The hydrological data of Wenjiachuan hydrological station show the annual variation in the measured runoff and average precipitation at the watershed surface from 1956 to 2018 at the Kuye River hydrological station, which showed a significant decreasing trend in the annual runoff, but no significant decreasing trend in the annual precipitation. From this, we speculated that runoff changes in the Kuye River Basin may mainly influenced by human activities.

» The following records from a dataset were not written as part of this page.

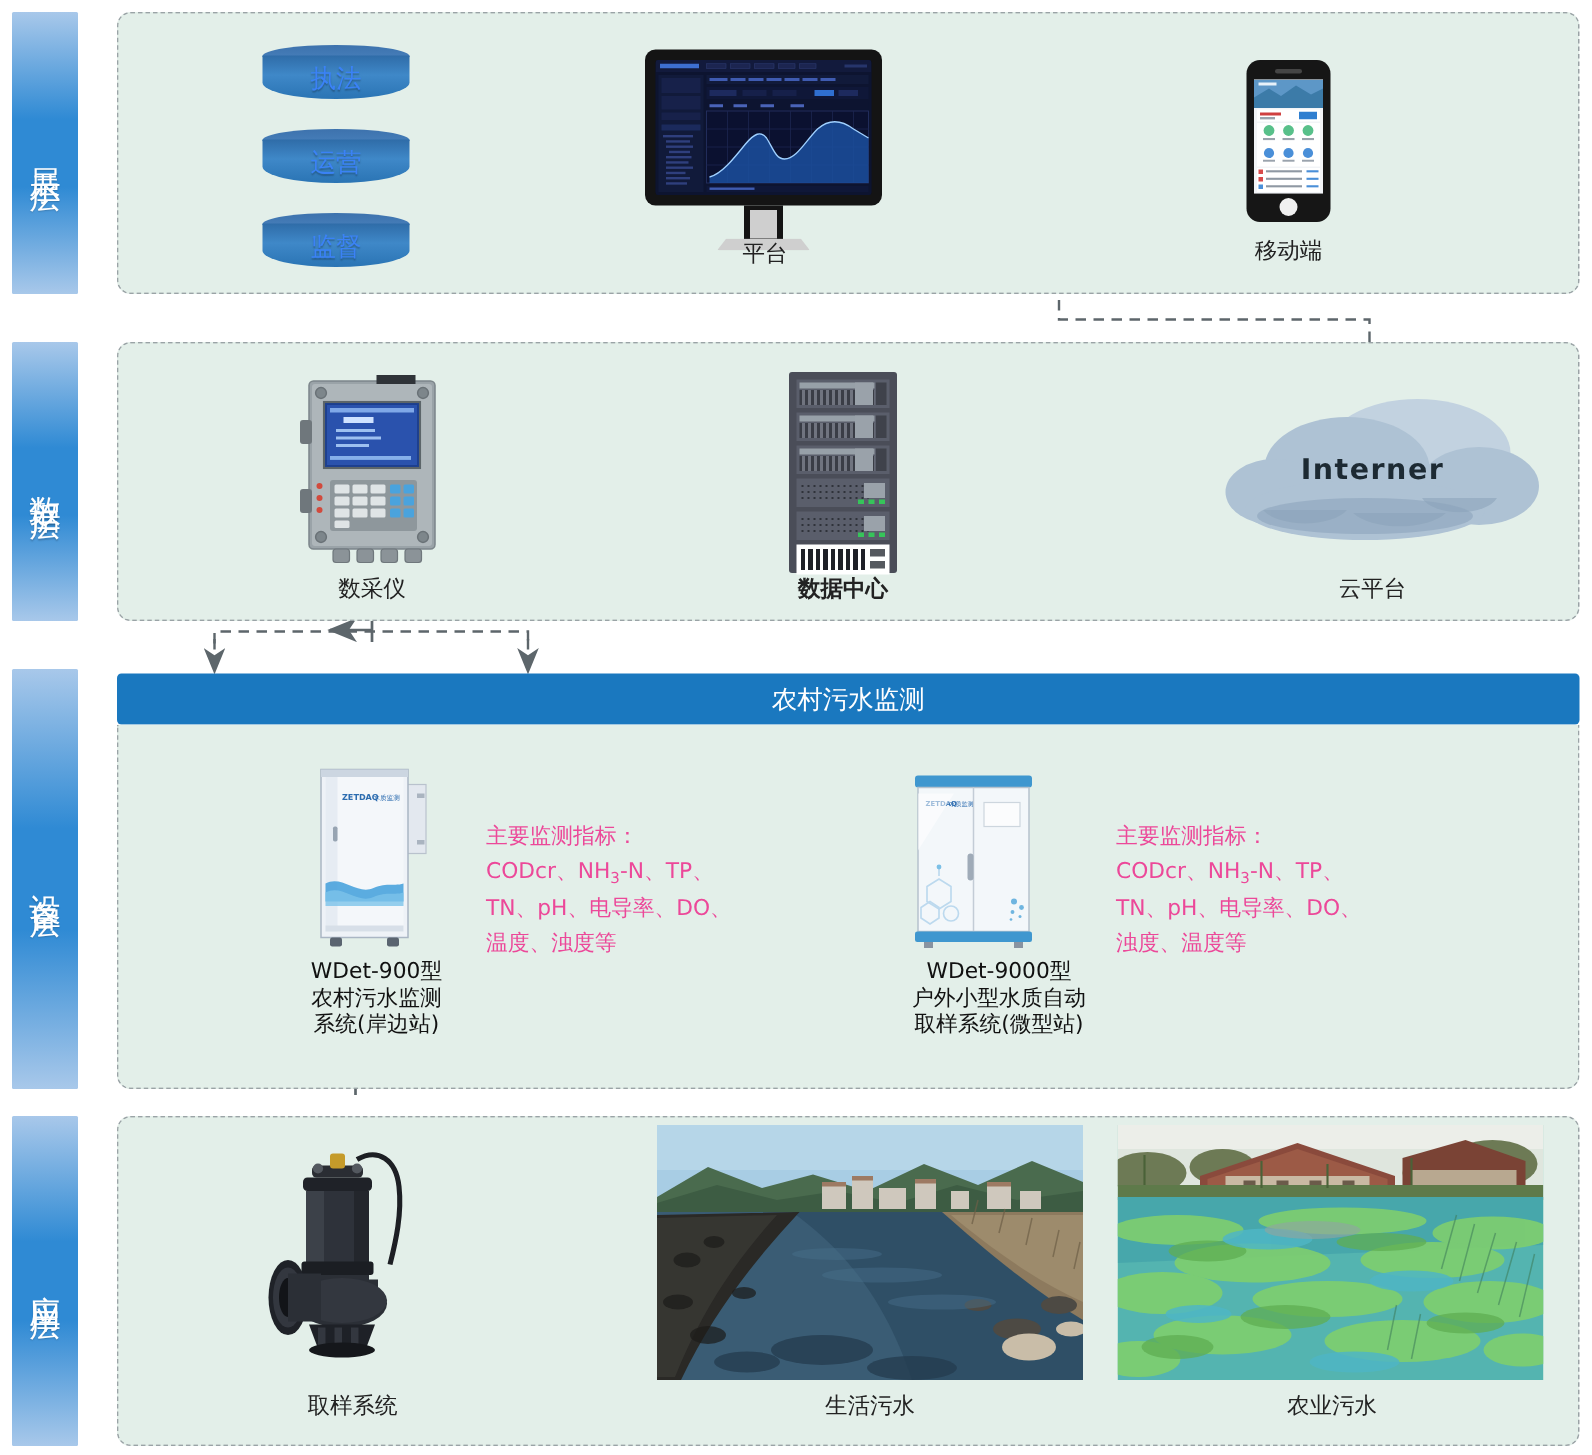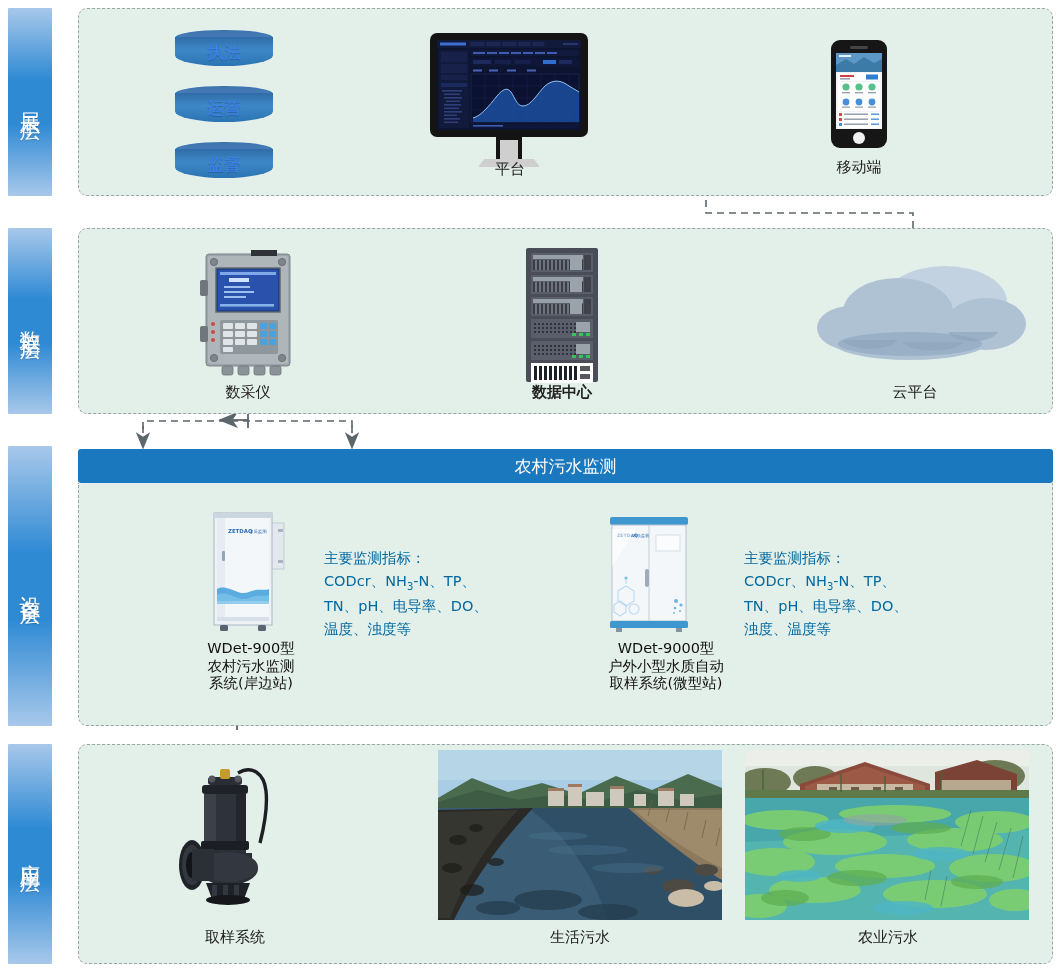--- a/index.html
+++ b/index.html
@@ -154,21 +154,21 @@
   }
 
   
   .cab900 { position:absolute; width:84px; height:130px; }
   .cab9000 { position:absolute; width:92px; height:122px; }
 
   
   .ind {
     position:absolute;
     font-size:14.5px;
-    color:#0369a1;
+    color:#ec4899;
     line-height:1.58;
     white-space:nowrap;
   }
   .ind sub { font-size:10px; }
 
   
   .photo { position:absolute; overflow:hidden; }
 
   
   .pump { position:absolute; }
@@ -466,20 +466,21 @@
       <ellipse cx="196" cy="62" rx="40" ry="26"></ellipse>
       <ellipse cx="120" cy="78" rx="80" ry="20"></ellipse>
     </g>
     <g fill="#94abc0" opacity=".75">
       <path d="M52,78 a30,14 0 0 0 56,0 z"></path>
       <path d="M112,80 a34,15 0 0 0 62,0 z"></path>
       <path d="M158,70 a26,13 0 0 0 50,0 z"></path>
     </g>
     <ellipse cx="120" cy="82" rx="72" ry="12" fill="#8aa3ba" opacity=".55"></ellipse>
   </svg>
+  <div class="ctxt">Interner</div>
 </div>
 <div class="cap" style="left:845px;top:383px;width:140px;">云平台</div>
 
 <div class="banner" style="left:78px;top:449px;width:975px;height:34px;">
   <span>农村污水监测</span>
 </div>
 
 <div class="panel" style="left:78px;top:483px;width:975px;height:243px;border-top:none;border-radius:0 0 9px 9px;"></div>
 
 <div class="cab900" style="left:208px;top:505px;">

Yang et al. [
25] used the Choudhury and Yang equation to obtain the impact of climate change and human activities on runoff change in the Yellow River Basin from 1961 to 2010; therefore, this study aims to quantify the effects that climate and anthropogenic changes have on runoff in a longer time series and compare the differences between the three methods using runoff observation data, combining trend analysis, and the three Budyko methods. First, we analyzed the hydrometeorological data using a Mann–Kendall trend test and multiple change point test. We then applied the three Budyko methods to calculate the elasticity coefficients of climate and human activities with respect to runoff changes, finally deriving the contribution of climate change and human activities to changes in the runoff. This study provides a reference for the selection of different Budyko methods in terms of runoff change attribute analyses in similar watersheds, as well as a scientific basis for water resource utilization and land management in Shaanxi.